Any reason not to use explicitly typed self references, instead of defining self methods in each trait & class?

I mean:

trait Base {
type Expr <: ExprImpl;
trait ExprImpl { self : Expr => /*...*/}
type Num <: Expr with NumImpl;
trait NumImpl extends ExprImpl { self : Num => val value : Int; }
val Num : Int => Num;
type Mult <: Expr with MultImpl;
trait MultImpl extends ExprImpl { self : Mult => val left : Expr; val right : Expr; }
val Mult : (Expr, Expr) => Mult;
}

trait Simplification extends Base {
type Expr <: ExprImpl;
trait ExprImpl extends super.ExprImpl { self : Expr =>
def isUnit = false;
def simplified : Expr = self;
}
type Num <: Expr with NumImpl;
trait NumImpl extends super.NumImpl with ExprImpl { self : Num =>
override def isUnit = value == 1;
}
type Mult <: Expr with MultImpl;
trait MultImpl extends super.MultImpl with ExprImpl {	self : Mult =>
override def simplified = if (right.isUnit) left.simplified else super.simplified;
}
}
class Compose extends Simplification {
trait Expr extends ExprImpl
case class Num(value : Int) extends NumImpl with Expr
case class Mult(left : Expr, right : Expr) extends MultImpl with Expr
}


Is there any reason NOT to do this? Thanks.

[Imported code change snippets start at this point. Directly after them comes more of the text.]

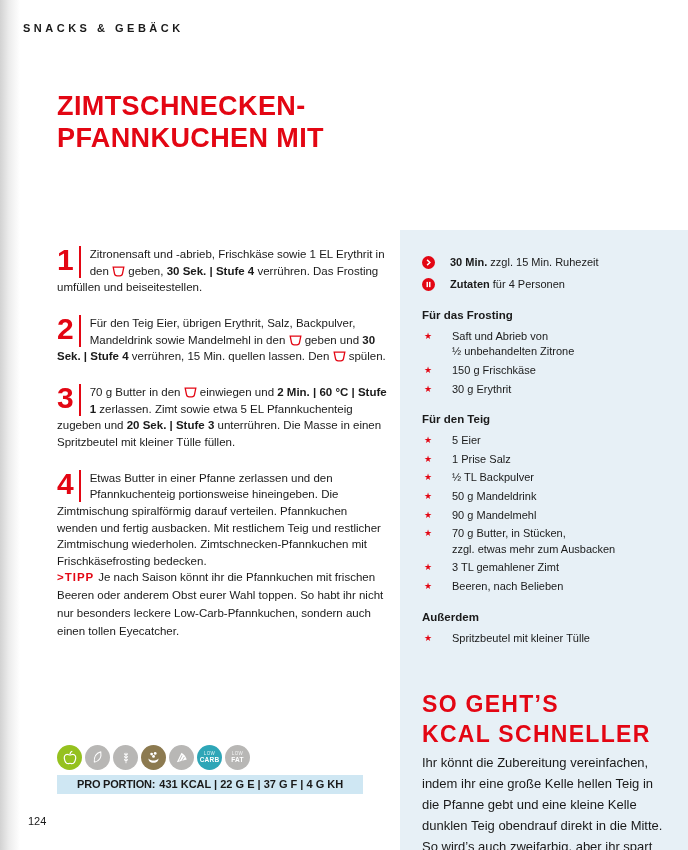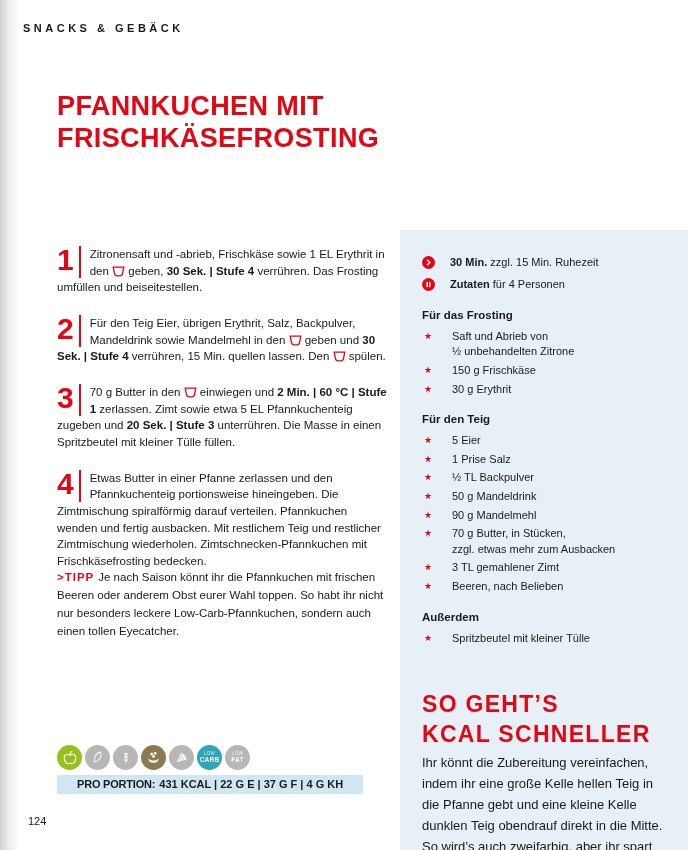--- a/index.html
+++ b/index.html
@@ -62,6 +62,7 @@
   <div class="category">SNACKS &amp; GEBÄCK</div>
 
   <div class="title">
+    <div>ZIMTSCHNECKEN-</div>
     <div>PFANNKUCHEN MIT</div>
     <div>FRISCHKÄSEFROSTING</div>
   </div>

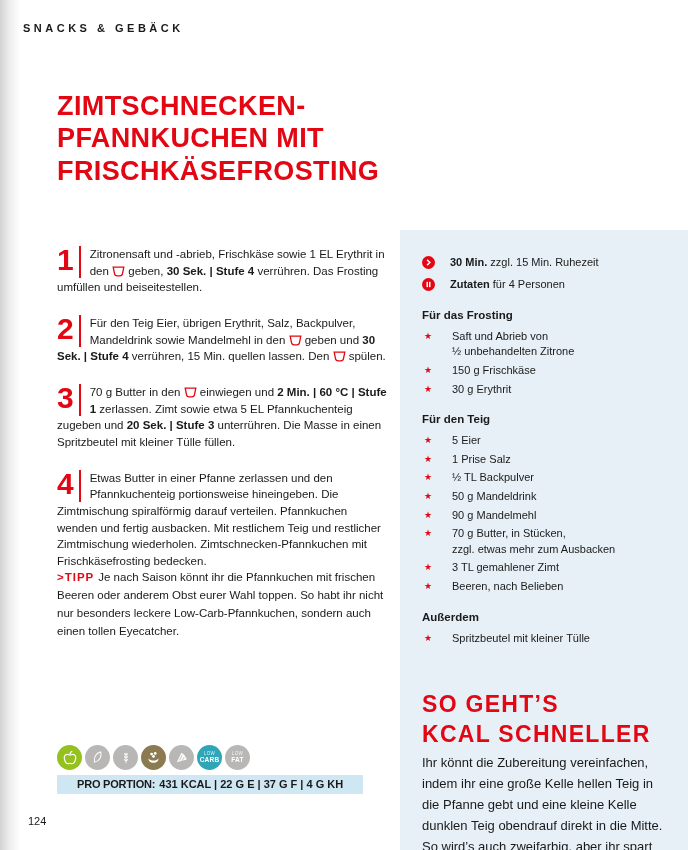--- a/index.html
+++ b/index.html
@@ -64,7 +64,6 @@
   <div class="title">
     <div>ZIMTSCHNECKEN-</div>
     <div>PFANNKUCHEN MIT</div>
-    <div>FRISCHKÄSEFROSTING</div>
   </div>
 
   <div class="steps">

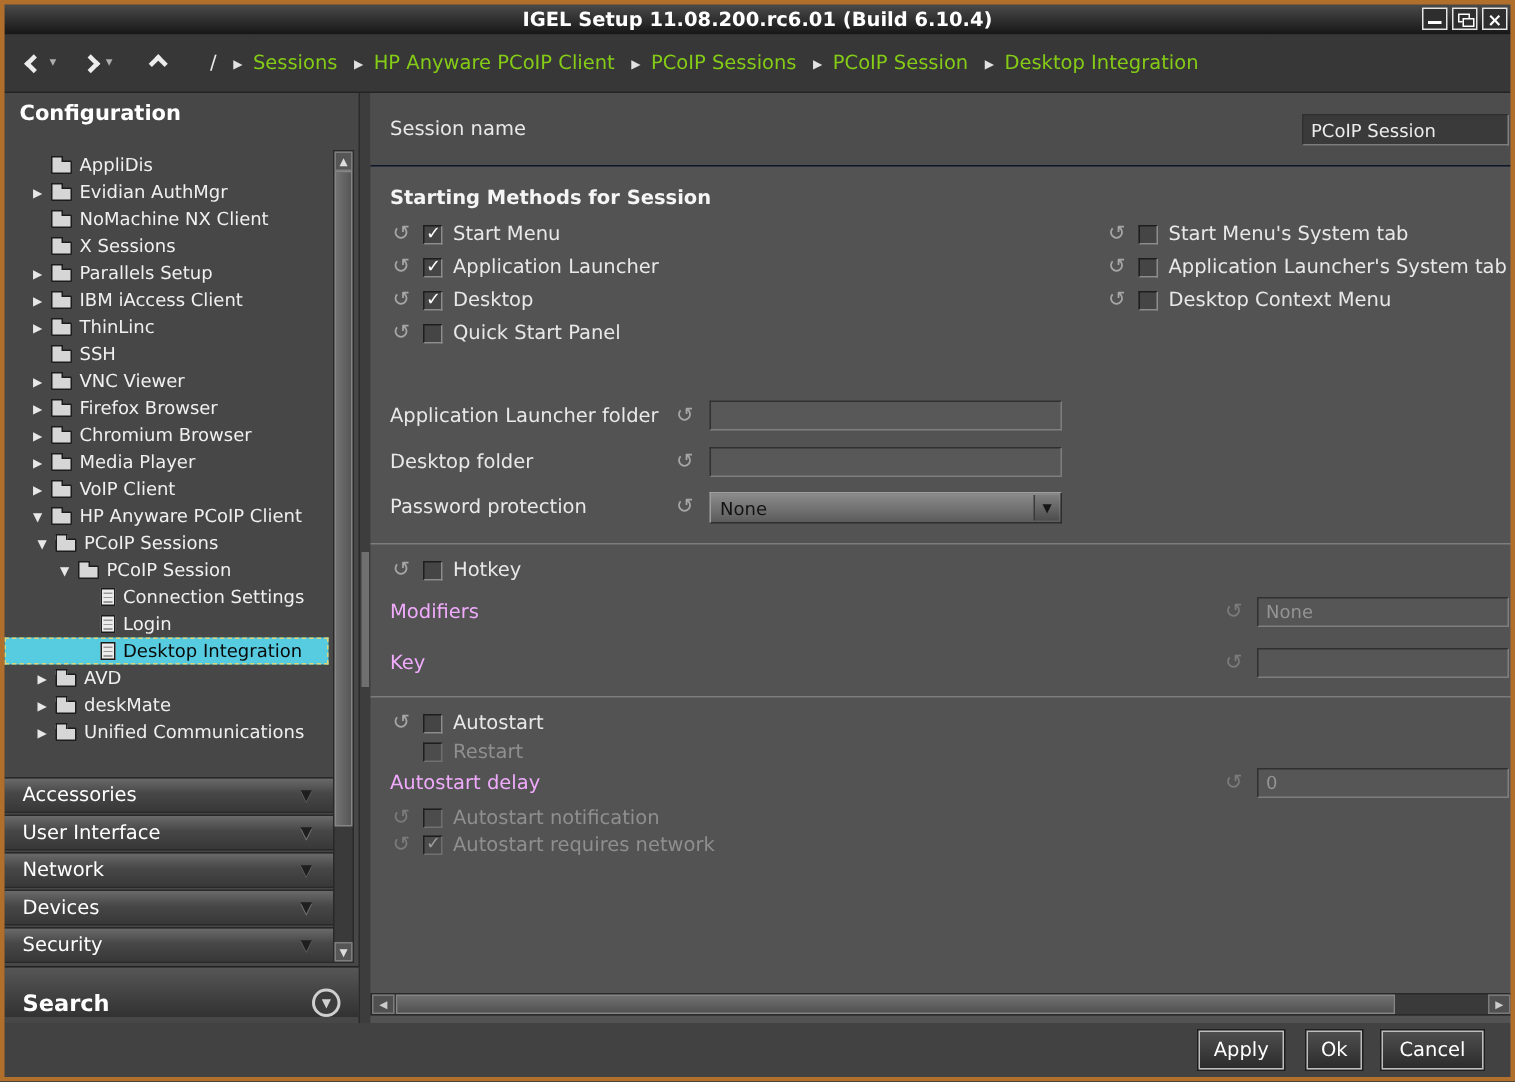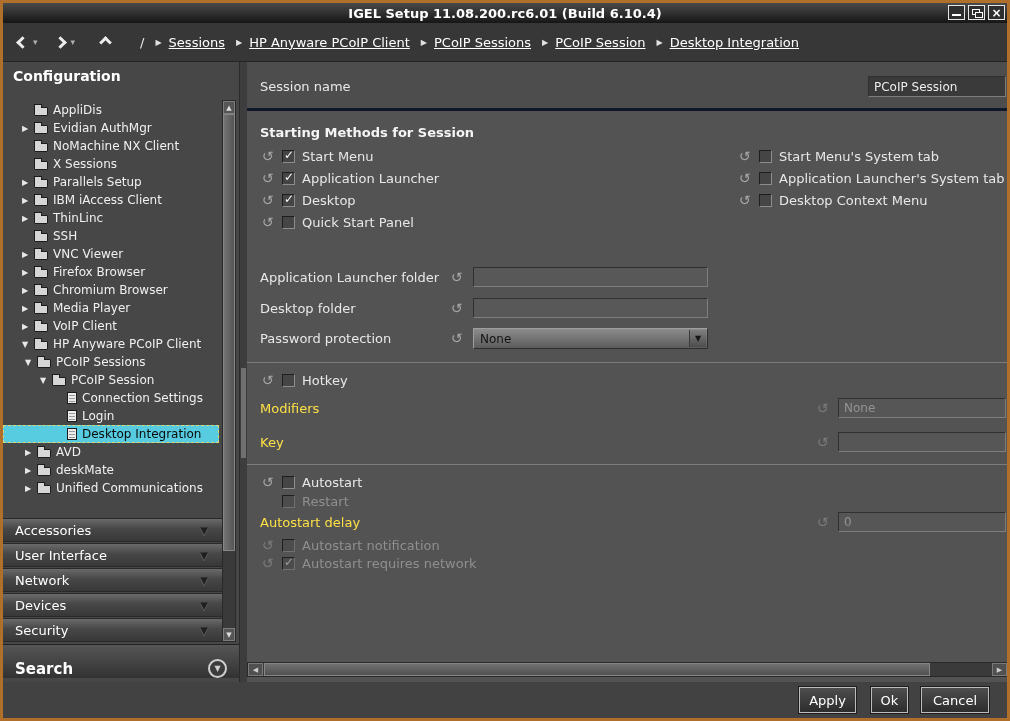--- a/index.html
+++ b/index.html
@@ -25,7 +25,7 @@
   .mini{color:#aeaeae;font-size:9px;margin-left:6px;}
   .crumb-root{margin-left:30px;color:#ececec;}
   .crumb-sep{font-size:8px;color:#e2e2e2;margin:0 7px 0 11px;}
-  .crumb{color:#ffffff;white-space:nowrap;text-decoration:underline;}
+  .crumb{color:#84cc16;white-space:nowrap;}
 
   
   .sidebar{position:absolute;left:3px;top:62px;width:237px;height:620px;background:#474747;border-right:1px solid #2b2b2b;}

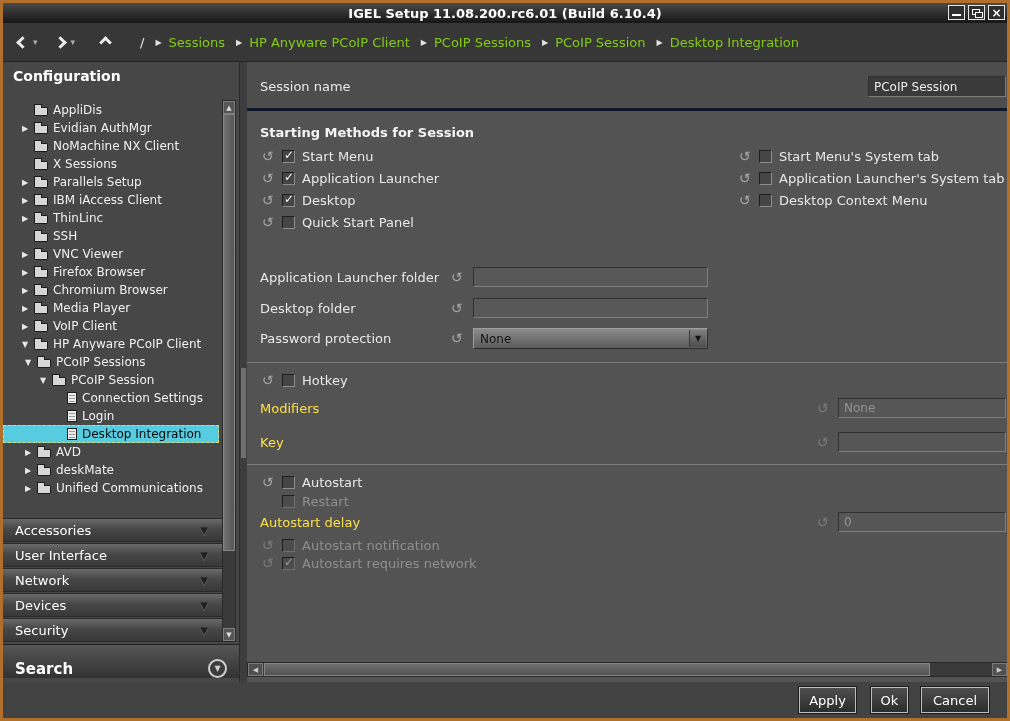--- a/index.html
+++ b/index.html
@@ -60,7 +60,7 @@
 
   
   .main{position:absolute;left:247px;top:62px;width:761px;height:620px;background:#535353;}
-  .session-row{position:absolute;left:0;top:0;right:0;height:49px;border-bottom:3px solid #0f172a;background:#4d4d4d;}
+  .session-row{position:absolute;left:0;top:0;right:0;height:49px;border-bottom:1px solid #0f172a;background:#4d4d4d;}
   .session-row .lbl{position:absolute;left:13px;top:17px;font-size:13px;color:#e8e8e8;}
   .session-row .tin{position:absolute;right:2px;top:14px;width:138px;}
   .sec-title{position:absolute;left:13px;top:63px;font-size:13px;font-weight:bold;color:#f5f5f5;}

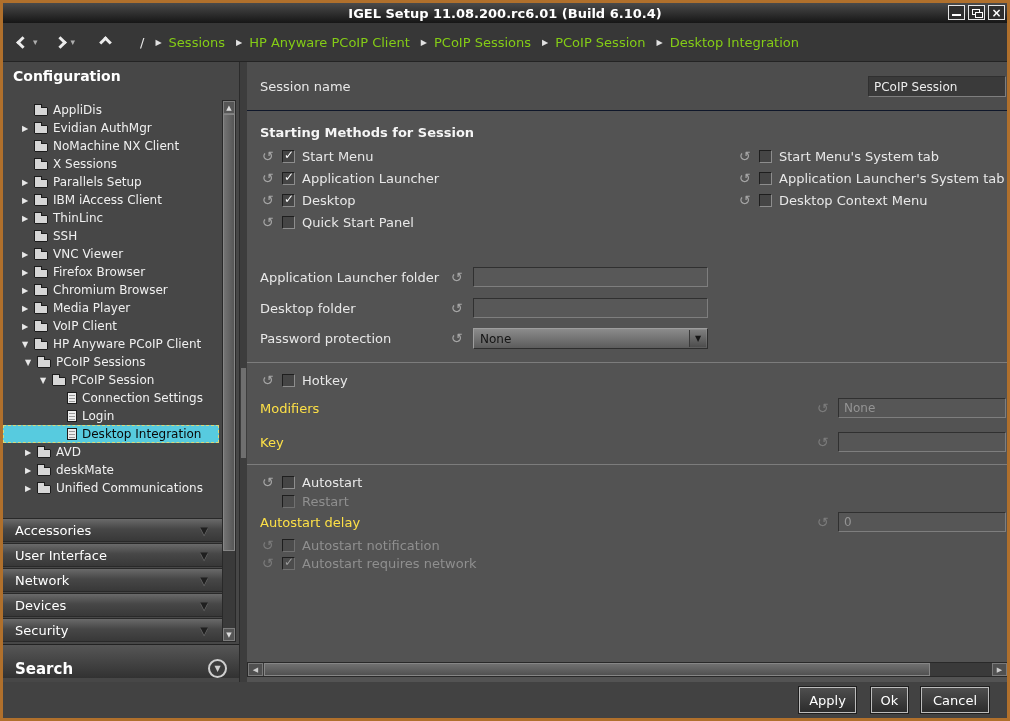--- a/index.html
+++ b/index.html
@@ -79,7 +79,7 @@
 
   .field-row{position:absolute;left:0;right:0;height:22px;}
   .field-row .flabel{position:absolute;left:13px;top:3px;font-size:13px;color:#e8e8e8;white-space:nowrap;}
-  .field-row.dis .flabel{color:#fde047;}
+  .field-row.dis .flabel{color:#f0abfc;}
   .field-row .reset-icon{position:absolute;left:202px;top:2px;}
   .field-row .tin{position:absolute;left:226px;top:0;width:235px;}
   .field-row.rside .reset-icon{left:568px;}

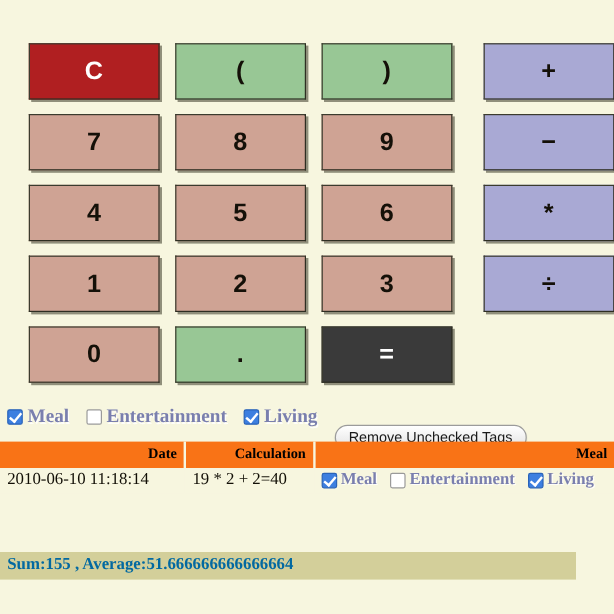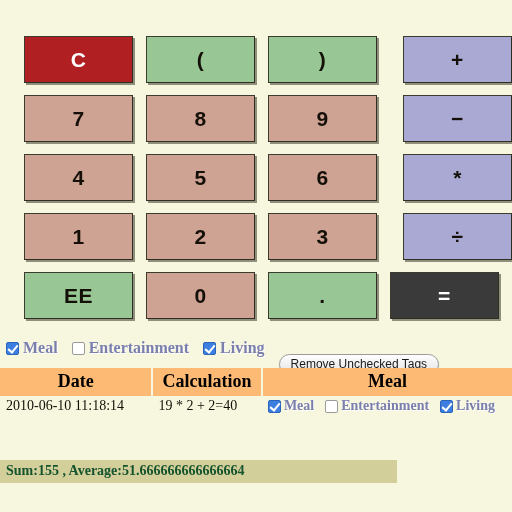--- a/index.html
+++ b/index.html
@@ -222,7 +222,6 @@
       <div class="key op">÷</div>
     </div>
     <div class="key-row">
-      <div class="key paren">EE</div>
       <div class="key num">0</div>
       <div class="key paren">.</div>
       <div class="key equals">=</div>

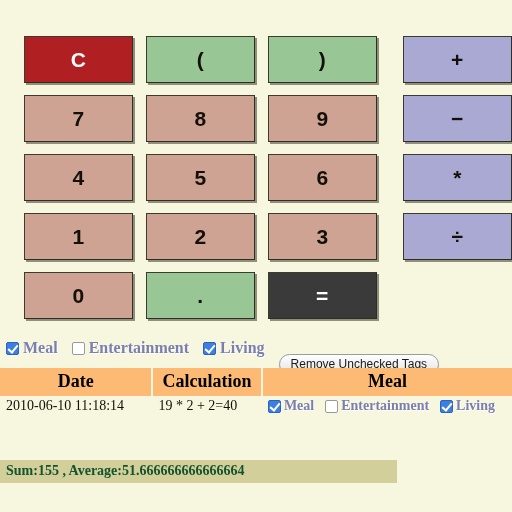--- a/index.html
+++ b/index.html
@@ -140,11 +140,11 @@
     font-size: 14px;
   }
   #history-table th {
-    background: #fdba74;
+    background: #f97316;
     color: #000000;
     font-weight: bold;
-    font-size: 18px;
-    text-align: center;
+    font-size: 12px;
+    text-align: right;
     padding: 3px 6px 4px 6px;
     border-right: 2px solid #f7f6df;
     white-space: nowrap;

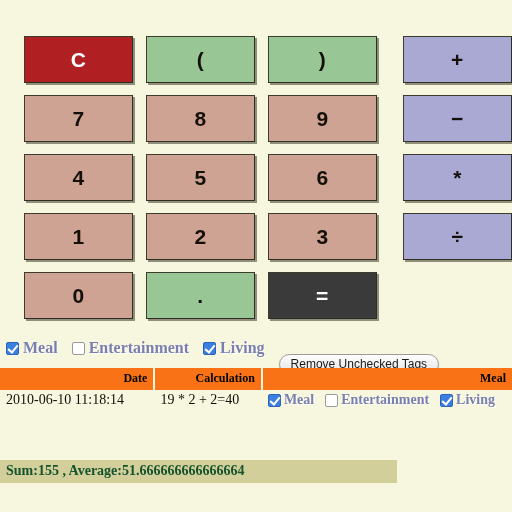--- a/index.html
+++ b/index.html
@@ -183,12 +183,12 @@
     position: absolute;
     left: 0;
     top: 460px;
-    width: 397px;
+    width: 480px;
     background: #d3cf9a;
     font-family: "Liberation Serif", serif;
     font-weight: bold;
     font-size: 14px;
-    color: #14532d;
+    color: #0369a1;
     padding: 3px 6px 4px 6px;
     box-sizing: border-box;
   }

### No, not at all. When I did

No, not at all. When I did this (5 years ago), something pushed me away from explicit self types, though I have no recollection of what that was. Today, Scala has changed a lot; explicit self types are probably more robust now.

### Exhaustiveness/redundancy checks

I, too, enjoyed reading the paper. I have one major gripe, though: one central aspect of pattern matching seems to be completely missing from the discussion, and that is the ability to statically verify exhaustiveness and redundancy of patterns. Personally, I find this even more important than the terseness provided by nested patterns, especially when it comes to extending and maintaining existing programs. After all, that is the core motivation of static typing.

I fear that most of the presented approaches do not fare very well in this respect, since they all seem to require default cases. It may be interesting to discuss if and how each can be modified to get out better checking.

### I noticed this too, and

I noticed this too, and assumed that the goal of extensibility
conflicted with the goal of exhaustiveness checking.

I'd like to see some approach to this (maybe "final" case classes or
somesuch) myself. So far all of my Scala code is "toy" sized, but
my experience with OCaml (and C vs Ada) has convinced me that the exhaustiveness checking is a good thing. Much more important to me
than having XML built into the language...

### incompleteness check implemented

hello, I feel the urge to render this discussion thread a bit more timeless by announcing that the incompleteness check was added to the Scala implementation, roughly one month or two after the post above. however, so far it is not combined with extractors. some workable convention is needed to tell the compiler "this set of extractors is mutually exclusive and complete for this type", so that incompleteness checking can be enabled for extractors aswell.

It's true that extensibility clashes with incompleteness checking, that's why the curent implementation does it only if the sealed keyword is present and the match is on case classes. Mikael Pettersson's 1992 CC paper is very helpul in implementing incompleteness checking.